According to the study, foreign financing, which incorporates enterprise capital funds and development finance institutions, has typically accounted for about 77% of all enterprise capital financing in Africa over the past decade. African Private Capital Associationdue to this fact, the decline in interest abroad had a direct impact on the amounts invested in Africa. It found that in the first half of 2024, the overall value of investment in startups dropped by a surprising 65% compared to the previous 12 months.

“It starts with a pipeline of exceptional early-stage startups that the ecosystem and larger companies have access to, and then scales it up. I can say this with certainty because I saw it happen when YC was built,” Aboyeji said, referring to his experience watching Erik Migicovsky, friend and founding father of Beeper and Peeble, take part in the accelerator’s early days. “I watched (YC) build, grow and become what it is today. And I think we can do it here.”

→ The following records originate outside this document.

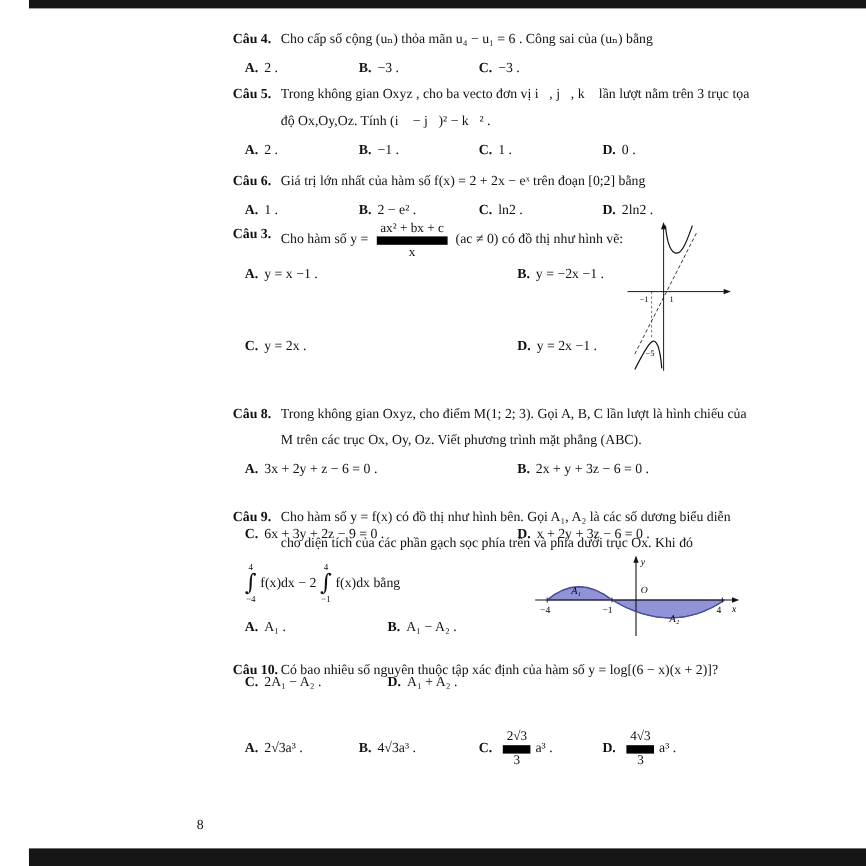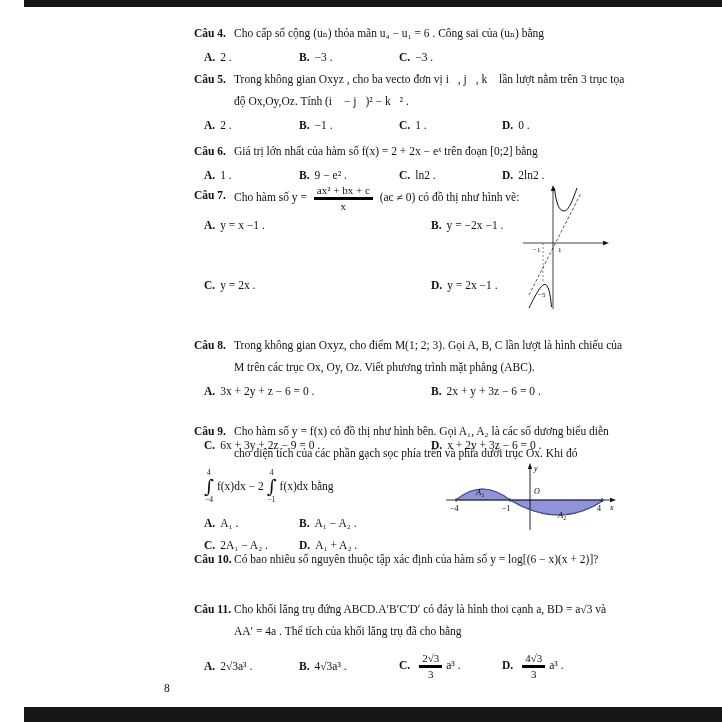--- a/index.html
+++ b/index.html
@@ -79,7 +79,7 @@
     </div>
     <div class="opts c4">
       <span><b class="ok">A.</b><span>1 .</span></span>
-      <span><b class="ok">B.</b><span>9 − e² .</span></span>
+      <span><b class="ok">B.</b><span>2 − e² .</span></span>
       <span><b class="ok">C.</b><span>ln2 .</span></span>
       <span><b class="ok">D.</b><span>2ln2 .</span></span>
     </div>

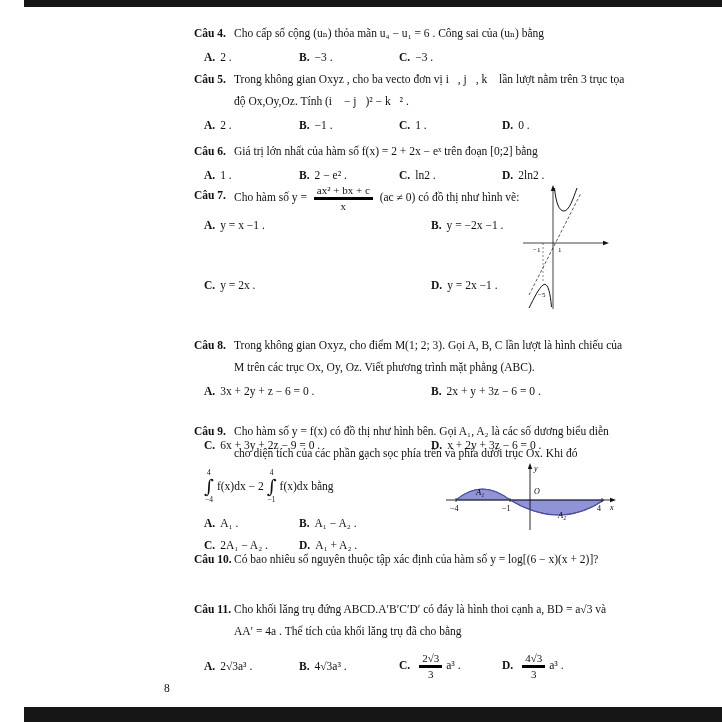--- a/index.html
+++ b/index.html
@@ -87,7 +87,7 @@
 
   <div class="q narrow" style="top:184px">
     <div class="qhead">
-      <span class="qlabel">Câu 7.</span>
+      <span class="qlabel">Câu 3.</span>
       <span class="qtext">
         <span>Cho hàm số y =</span>
         <span class="frac"><span class="fn">ax² + bx + c</span><span class="fd">x</span></span>

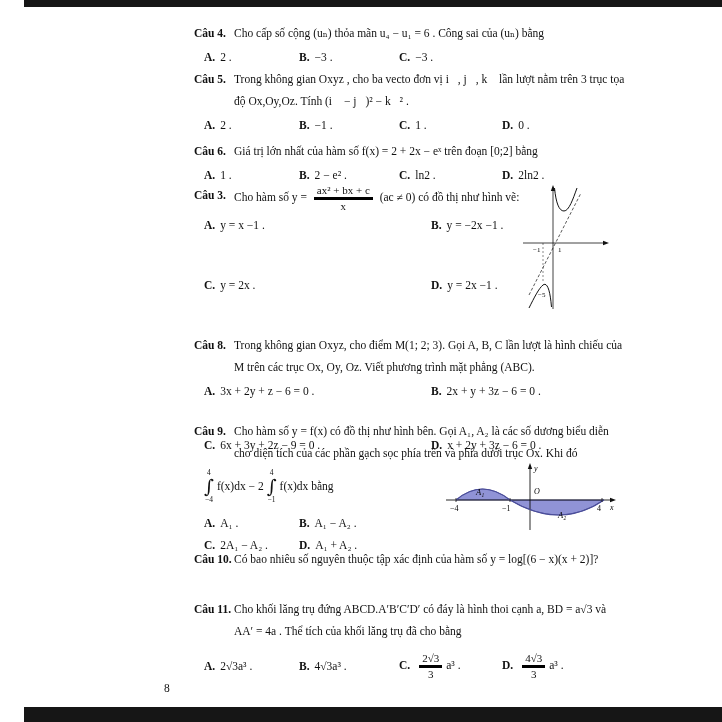--- a/index.html
+++ b/index.html
@@ -27,7 +27,7 @@
 
   .frac { display:inline-block; vertical-align:middle; text-align:center;
           line-height:1.15; margin:0 4px; font-size:11px; }
-  .frac .fn { display:block; border-bottom:3px solid #000000; padding:0 3px; }
+  .frac .fn { display:block; border-bottom:7px solid #000000; padding:0 3px; }
   .frac .fd { display:block; }
 
   .iexpr { margin-left:10px; margin-top:4px; height:36px; display:flex; align-items:center; gap:3px; }

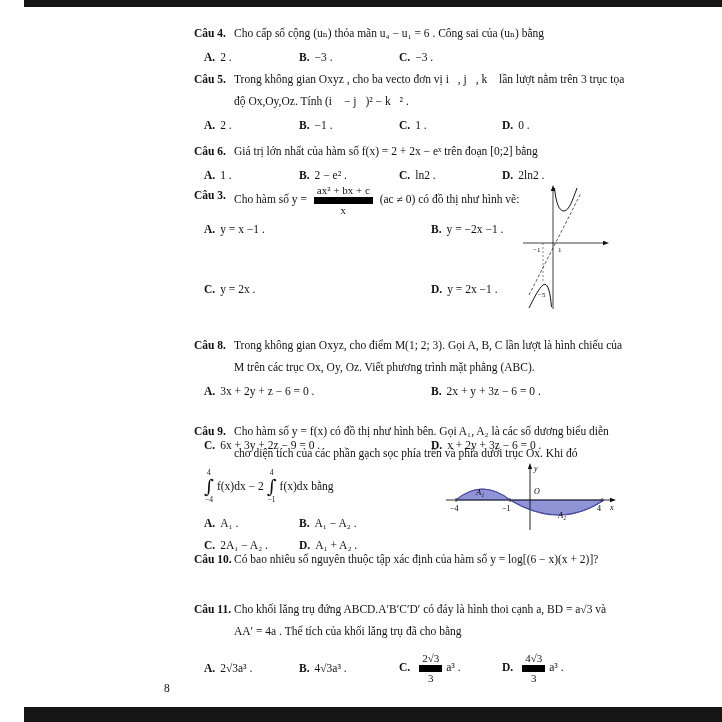--- a/index.html
+++ b/index.html
@@ -22,7 +22,7 @@
   .opts { margin-left:10px; margin-top:2px; display:grid; line-height:22px; }
   .c4   { grid-template-columns:95px 100px 103px auto; }
   .c2w  { grid-template-columns:195px auto;gap:32px; }
-  .c2n  { grid-template-columns:95px auto; }
+  .c2n  { grid-template-columns:95px auto;gap:24px; }
   .ok   { font-weight:bold; margin-right:5px; }
 
   .frac { display:inline-block; vertical-align:middle; text-align:center;

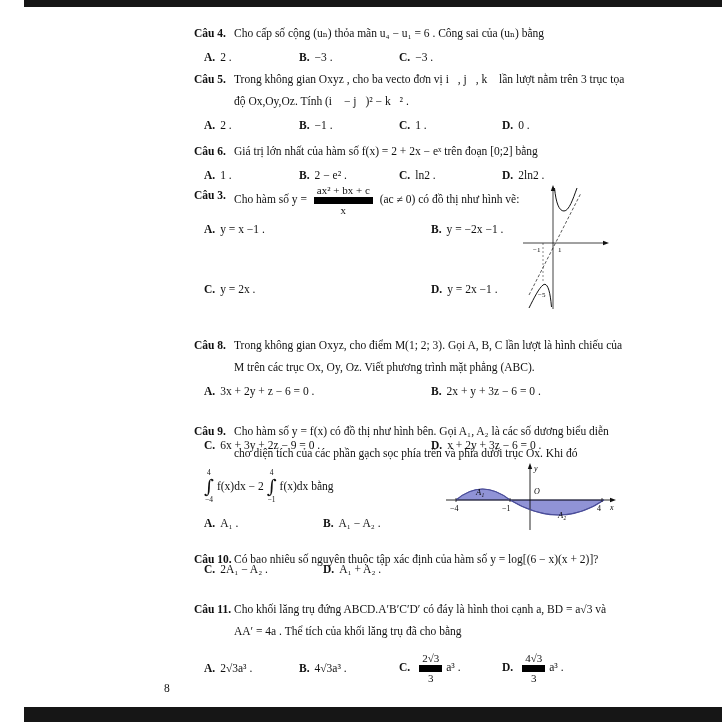--- a/index.html
+++ b/index.html
@@ -200,10 +200,6 @@
   </div>
 
   <div class="q" style="top:598px">
-    <div class="qhead">
-      <span class="qlabel">Câu 11.</span>
-      <span class="qtext">Cho khối lăng trụ đứng ABCD.A′B′C′D′ có đáy là hình thoi cạnh a, BD = a√3 và AA′ = 4a . Thể tích của khối lăng trụ đã cho bằng</span>
-    </div>
     <div class="opts c4" style="margin-top:10px; align-items:center">
       <span><b class="ok">A.</b><span>2√3a³ .</span></span>
       <span><b class="ok">B.</b><span>4√3a³ .</span></span>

Some corporate VC firms reminiscent of Orange Ventures – affiliated with the French telecommunications company – exist, but local corporations haven’t yet collectively embraced this enterprise asset class.

Accelerate Africa goals to create partnerships between portfolio corporations and native banks, telecommunications corporations and others, not only through direct capital investments, but in addition through mentoring, resources and services. The company’s goal is to achieve revenues of USD 1 million for its portfolio corporations.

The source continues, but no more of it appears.